====== Extracted information ======

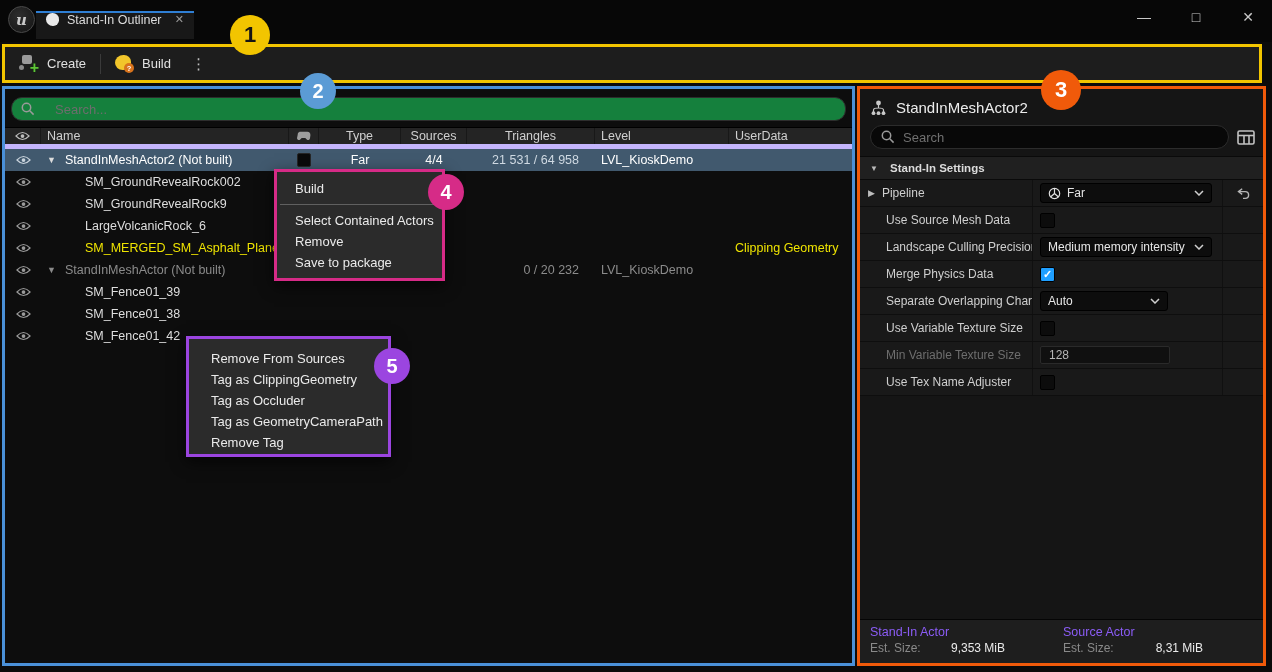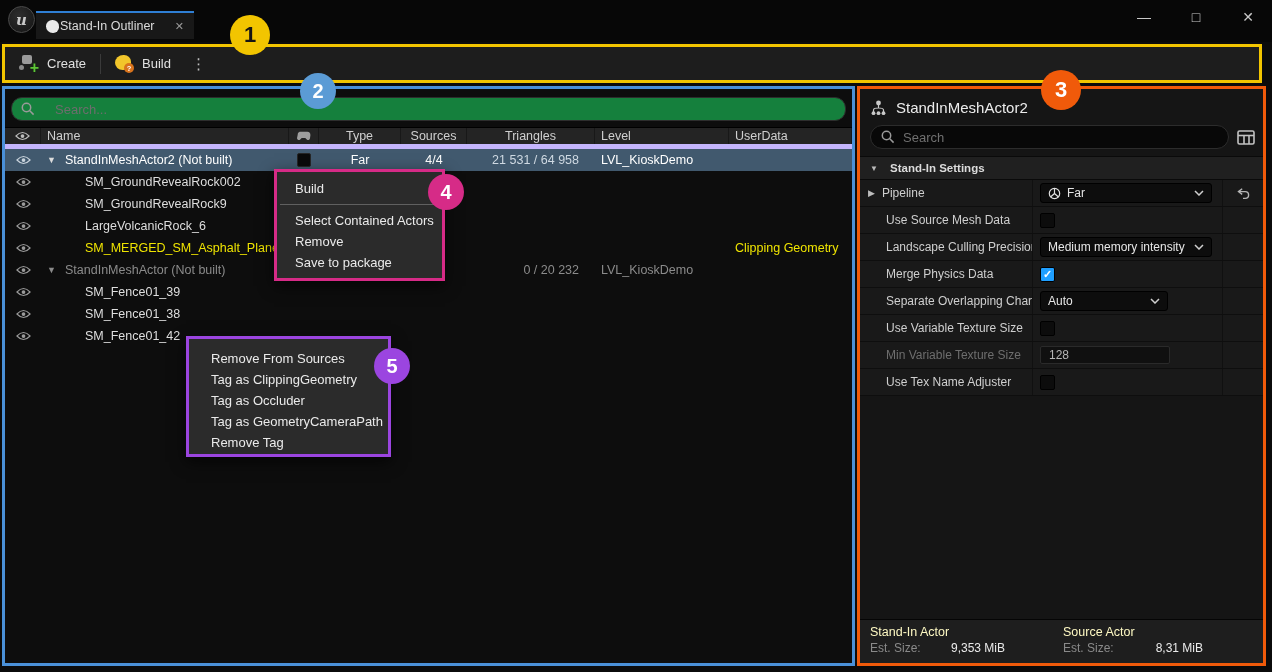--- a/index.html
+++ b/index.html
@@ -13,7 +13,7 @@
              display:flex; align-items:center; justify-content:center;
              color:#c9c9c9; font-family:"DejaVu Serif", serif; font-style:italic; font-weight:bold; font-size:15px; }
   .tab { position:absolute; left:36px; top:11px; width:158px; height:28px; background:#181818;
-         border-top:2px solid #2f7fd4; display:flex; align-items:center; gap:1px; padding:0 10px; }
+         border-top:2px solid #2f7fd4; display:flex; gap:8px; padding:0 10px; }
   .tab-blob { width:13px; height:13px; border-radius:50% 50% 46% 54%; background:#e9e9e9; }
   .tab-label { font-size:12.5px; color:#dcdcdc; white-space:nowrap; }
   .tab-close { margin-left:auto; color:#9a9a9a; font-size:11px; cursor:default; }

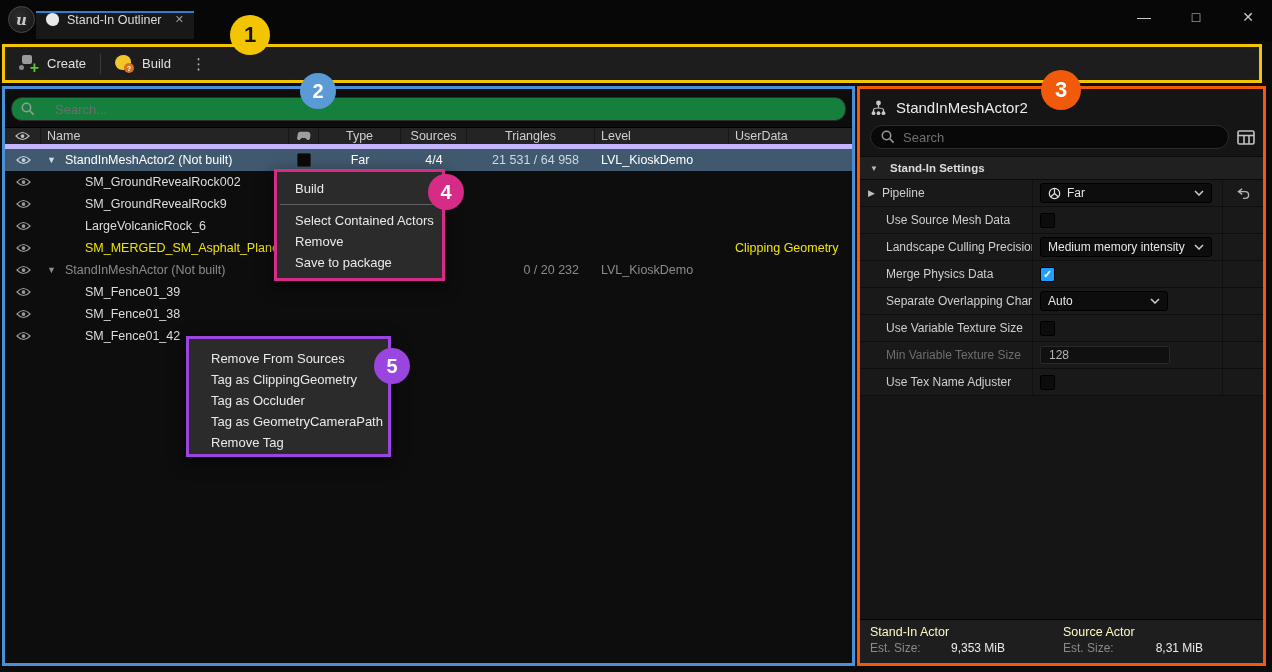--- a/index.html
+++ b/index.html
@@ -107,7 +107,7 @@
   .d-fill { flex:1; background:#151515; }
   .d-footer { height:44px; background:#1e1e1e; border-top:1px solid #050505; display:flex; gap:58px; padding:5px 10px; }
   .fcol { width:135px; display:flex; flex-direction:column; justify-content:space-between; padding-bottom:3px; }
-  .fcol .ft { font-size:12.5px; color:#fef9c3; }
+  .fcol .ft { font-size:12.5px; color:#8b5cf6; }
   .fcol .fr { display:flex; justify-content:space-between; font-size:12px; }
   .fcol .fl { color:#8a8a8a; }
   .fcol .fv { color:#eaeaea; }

======

• [Aim of the exercise]: Only the lines from the line with "-13,7 +13,7 @@" through the end of the entries above, copied exactly and with both ends included, belong in the response; the pictures do not.

• [Written answer]:
@@ -13,7 +13,7 @@
              display:flex; align-items:center; justify-content:center;
              color:#c9c9c9; font-family:"DejaVu Serif", serif; font-style:italic; font-weight:bold; font-size:15px; }
   .tab { position:absolute; left:36px; top:11px; width:158px; height:28px; background:#181818;
-         border-top:2px solid #2f7fd4; display:flex; align-items:center; gap:1px; padding:0 10px; }
+         border-top:2px solid #2f7fd4; display:flex; gap:8px; padding:0 10px; }
   .tab-blob { width:13px; height:13px; border-radius:50% 50% 46% 54%; background:#e9e9e9; }
   .tab-label { font-size:12.5px; color:#dcdcdc; white-space:nowrap; }
   .tab-close { margin-left:auto; color:#9a9a9a; font-size:11px; cursor:default; }

--- a/index.html
+++ b/index.html
@@ -107,7 +107,7 @@
   .d-fill { flex:1; background:#151515; }
   .d-footer { height:44px; background:#1e1e1e; border-top:1px solid #050505; display:flex; gap:58px; padding:5px 10px; }
   .fcol { width:135px; display:flex; flex-direction:column; justify-content:space-between; padding-bottom:3px; }
-  .fcol .ft { font-size:12.5px; color:#fef9c3; }
+  .fcol .ft { font-size:12.5px; color:#8b5cf6; }
   .fcol .fr { display:flex; justify-content:space-between; font-size:12px; }
   .fcol .fl { color:#8a8a8a; }
   .fcol .fv { color:#eaeaea; }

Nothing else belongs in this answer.